Выбрать главу

Разве эти слова из мифа не совпадали своим видением неба как сферы, низведенной на землю и образующей здесь проявление всяческой живой субстанции, а богов — как самих жизненных процессов? Ибо каких еще других богов должен был кормить человек? Такую потребность в якобы всемогущих богах можно было вернее понять, допустив, что наши создатели жили в нас самих, в наших телах. И об этом ясно говорит книга «Чилам-Балам» из Чумайеля:

«…Добрые люди? Моя одежда, мой наряд, сказали боги. Это известно, это ведомо каждому».

Вот так-то! Мы были и остаемся нарядом для богов! Таким образом, их наказы шли изнутри тела, где, закодированные, они почивали в хромосомных лентах. А требование послушания, верности, согласия с богами были требованиями следовать указаниям генов.

Одним словом, так понимаемый грех был не чем иным, как отступлением от генетического образца. Образцом же несоизмеримо более ранним, нежели страницы заповедей морали, была формула эталона, «записанная» генетическим кодом.

Кецалькоатль, пошедший на то, чтобы, на языке науки, преобразовать себя из информационного кода в плоть, тем самым взвалил на свои плечи все ее тяготы.

Лоретта Сежурне пишет, по сути, о том же:

«Абсолютная чистота царя (Кецалъкоатля) относится к его состоянию как планеты, когда он еще не был ничем, а только светом. Его грехи и угрызения совести соответствуют состоянию материализации этого света».

Возникший человек уже с самого начала не соответствовал генотипу, заложенному в хромосомах, а значит, не выполнял божеских предначертаний, изначально был обременен первородным грехом. Потом были отход от звериного состояния и пробуждение сознания. Кецалькоатль принял облик Эекатля, Владыки Вера и Духа. Тут он и обрел возможность распознавать грех, а стало быть, грешил, в связи с чем грех становится определеннее. И только сознание давало надежду вновь приблизиться к образцу, к согласию с природой, и даже подняться на высший, быть может, не подвластный телу уровень жизни — развивая миф: к новому, еще неведомому воплощению Кецалькоатля.

Итак, пришло время спросить себя: кем же, по моему убеждению, был бог Кецалькоатль? Мне пришло в голову, что проще было бы это сделать, подойдя с другой стороны: выяснить, кем он не был…

Итак, Кецалькоатль не был собственно двойной нитью гелисы ДНК с генетической «записью».

Не был он буквально мотком этих нитей, хромосомой — то змеевидным и покрытым петлями, то палочкообразным полосчатым созданием.

Не был он исключительно сутью генетической «записи», образующей комплексную информацию о человеке, то есть его генотипом.

Не был он только человеческим телом, реализованным по этой «записи», то есть фенотипом.

Не был он и только сознанием, разбуженным в этом теле.

А был он всем, всем этим одновременно.

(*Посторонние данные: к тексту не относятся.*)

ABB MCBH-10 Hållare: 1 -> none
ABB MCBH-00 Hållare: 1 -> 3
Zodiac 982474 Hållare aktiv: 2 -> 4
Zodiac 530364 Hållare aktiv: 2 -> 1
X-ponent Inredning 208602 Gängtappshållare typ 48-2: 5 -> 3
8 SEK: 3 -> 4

Кецалькоатль был олицетворением происходящего в природе динамического процесса, который преобразовывал генетическую информацию в homo sapiens, человека разумного, явленного в бездне Вселенной.

Такое определение этого бога в общих чертах соответствовало тому, что о нем думали ученые. С тою, однако, разницей, что они реконструировали Кецалькоатля-человека в мистическом плане, из духовного начала, видели в нем материализацию неземной, отделенной от Вселенной крупицы, обходя молчанием мифологизированный в нем процесс биогенеза.

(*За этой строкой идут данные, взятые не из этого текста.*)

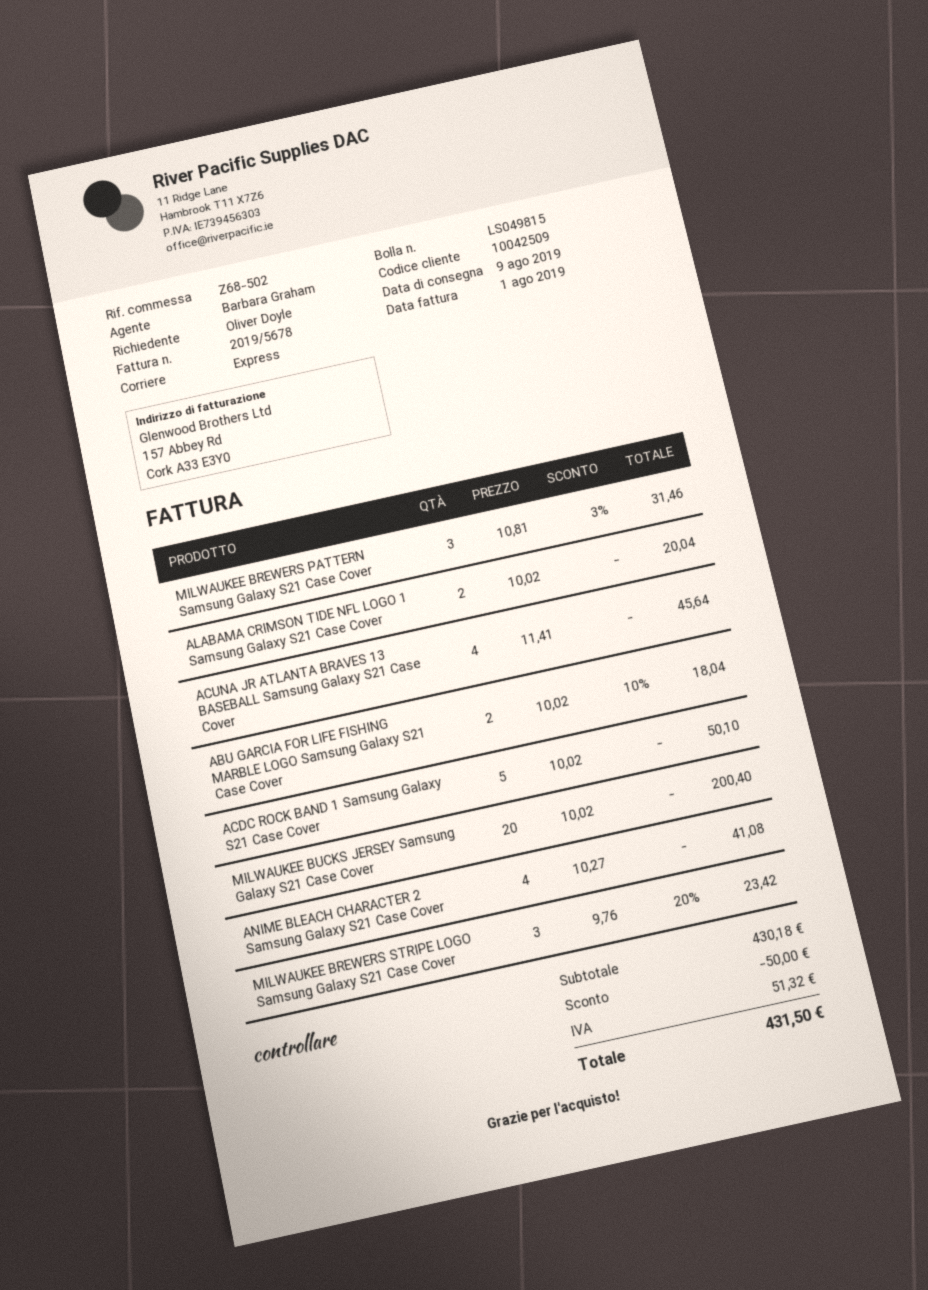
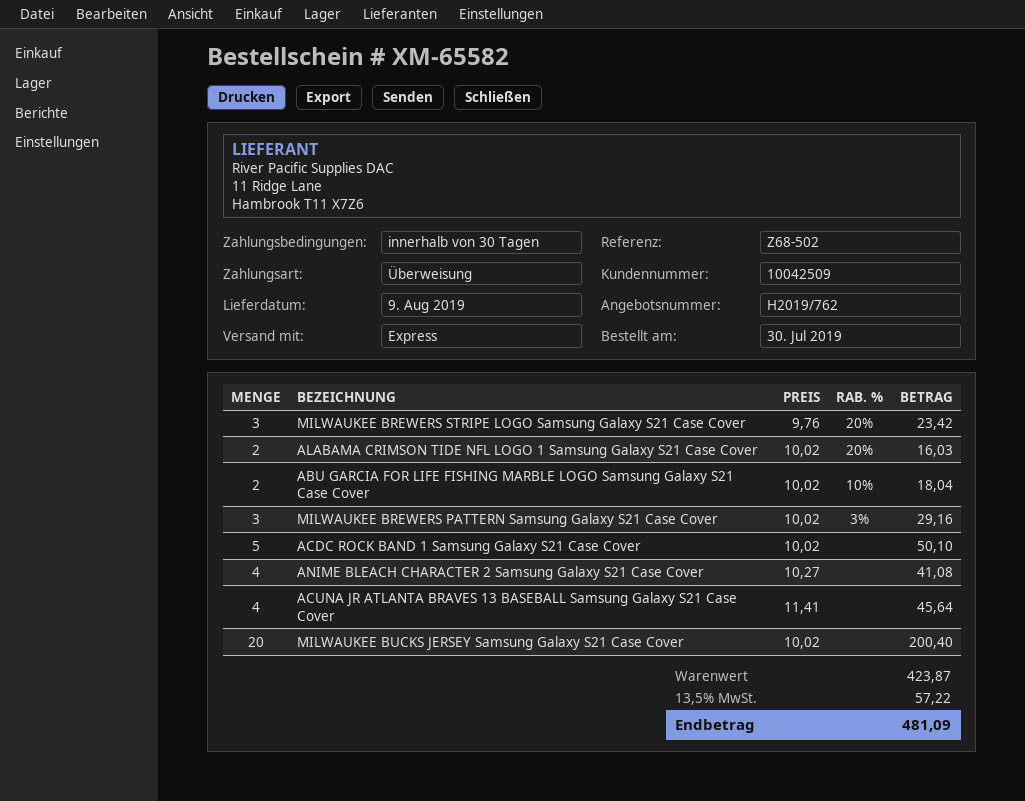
MILWAUKEE BREWERS PATTERN Samsung Galaxy S21 Case Cover: 3 x 10.81 - 3% = 31.46 -> 3 x 10.02 - 3% = 29.16
ALABAMA CRIMSON TIDE NFL LOGO 1 Samsung Galaxy S21 Case Cover: 2 x 10.02 = 20.04 -> 2 x 10.02 - 20% = 16.03
subtotal: 430.18 -> 423.87
discount: 50.00 -> none
tax: 51.32 -> 57.22
total: 431.50 -> 481.09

Впрочем, иначе и быть не могло, коли не признавать, что народы или, во всяком случае, их жрецы обладали в древности естественно-научными познаниями. Однако я, накапливая все более о том данных, считал, что они как раз владели удивительными научными сведениями, в частности, о том, что человек рождался в ленточных структурах, пребывающих в чем-то таком, что они именовали «драгоценным камнем».

Для меня тот факт, что Чимальмат проглотила драгоценный камень, означал не только нисхождение на нее Святого Духа, в результате чего девственница зачала, но и овуляцию яйцеклетки, из которой предстояло явиться Кецалькоатлю. Настаивая на втором, я легко мог согласиться и с первым, общепризнанным. Ведь дева была сосудом, в котором, давая росток, начинался благословенный процесс развития жизни.

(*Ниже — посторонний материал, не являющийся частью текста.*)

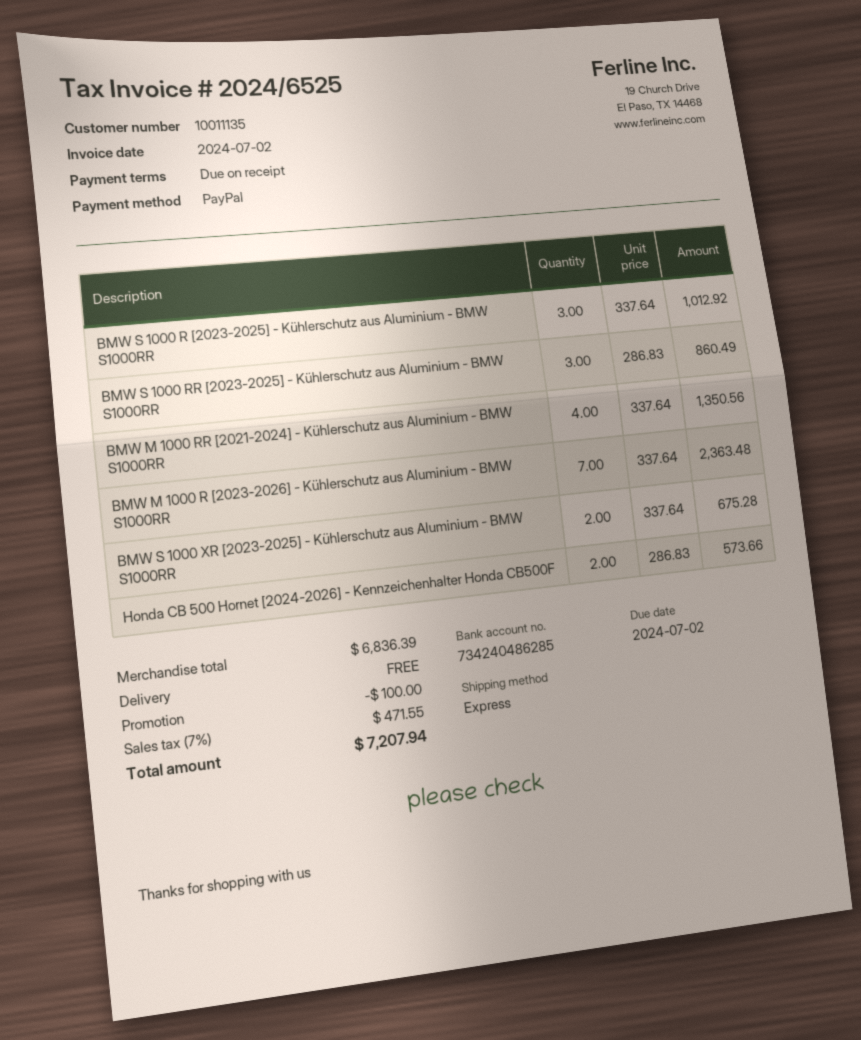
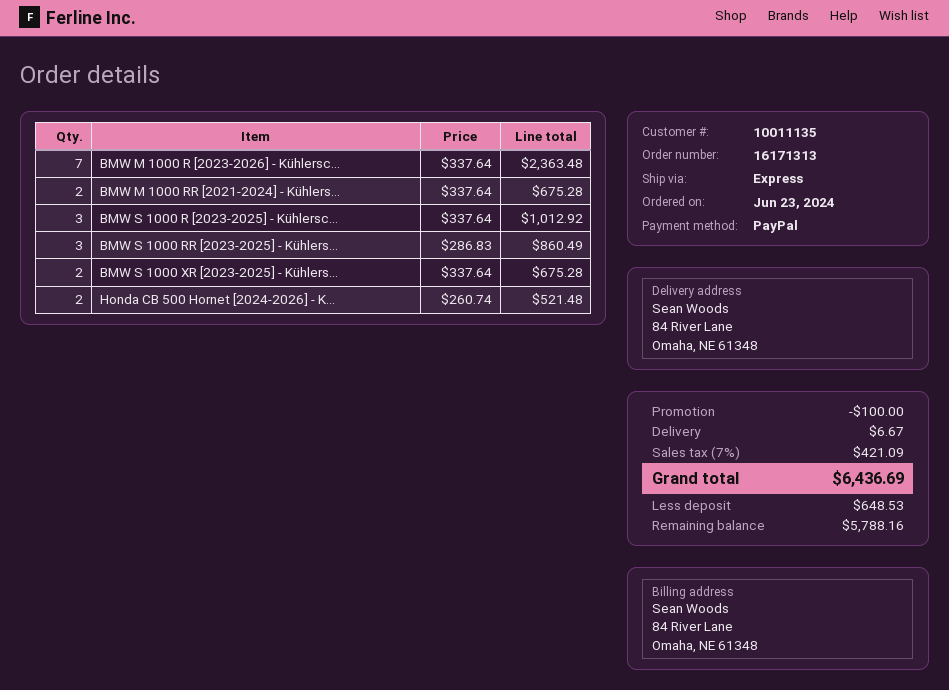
BMW M 1000 RR [2021-2024] - Kühlerschutz aus Aluminium - BMW S1000RR: 4 x 337.64 = 1350.56 -> 2 x 337.64 = 675.28
Honda CB 500 Hornet [2024-2026] - Kennzeichenhalter Honda CB500F: 2 x 286.83 = 573.66 -> 2 x 260.74 = 521.48
shipping: 0.00 -> 6.67
tax: 7% = 471.55 -> 7% = 421.09
total: 7207.94 -> 6436.69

Именно поэтому Пернатый Змей, «Зверь из сосуда бога» — из яйцеклетки — был не только отображением хромосомы, но и символом материи — пресмыкания во прахе, — которая через одушевление (перья, крылья) возносится к небу. Ведь человеческое тело в генетическом плане структура, возникшая из мертвой материи, первозданной (?!) так, чтобы она могла осуществлять непрерывно усложняющийся, а стало быть, ведущий «ввысь» жизненный процесс, приводящий к сознанию и способности абстрактного мышления, а это означает переход от органического уровня к возрастающему духовному.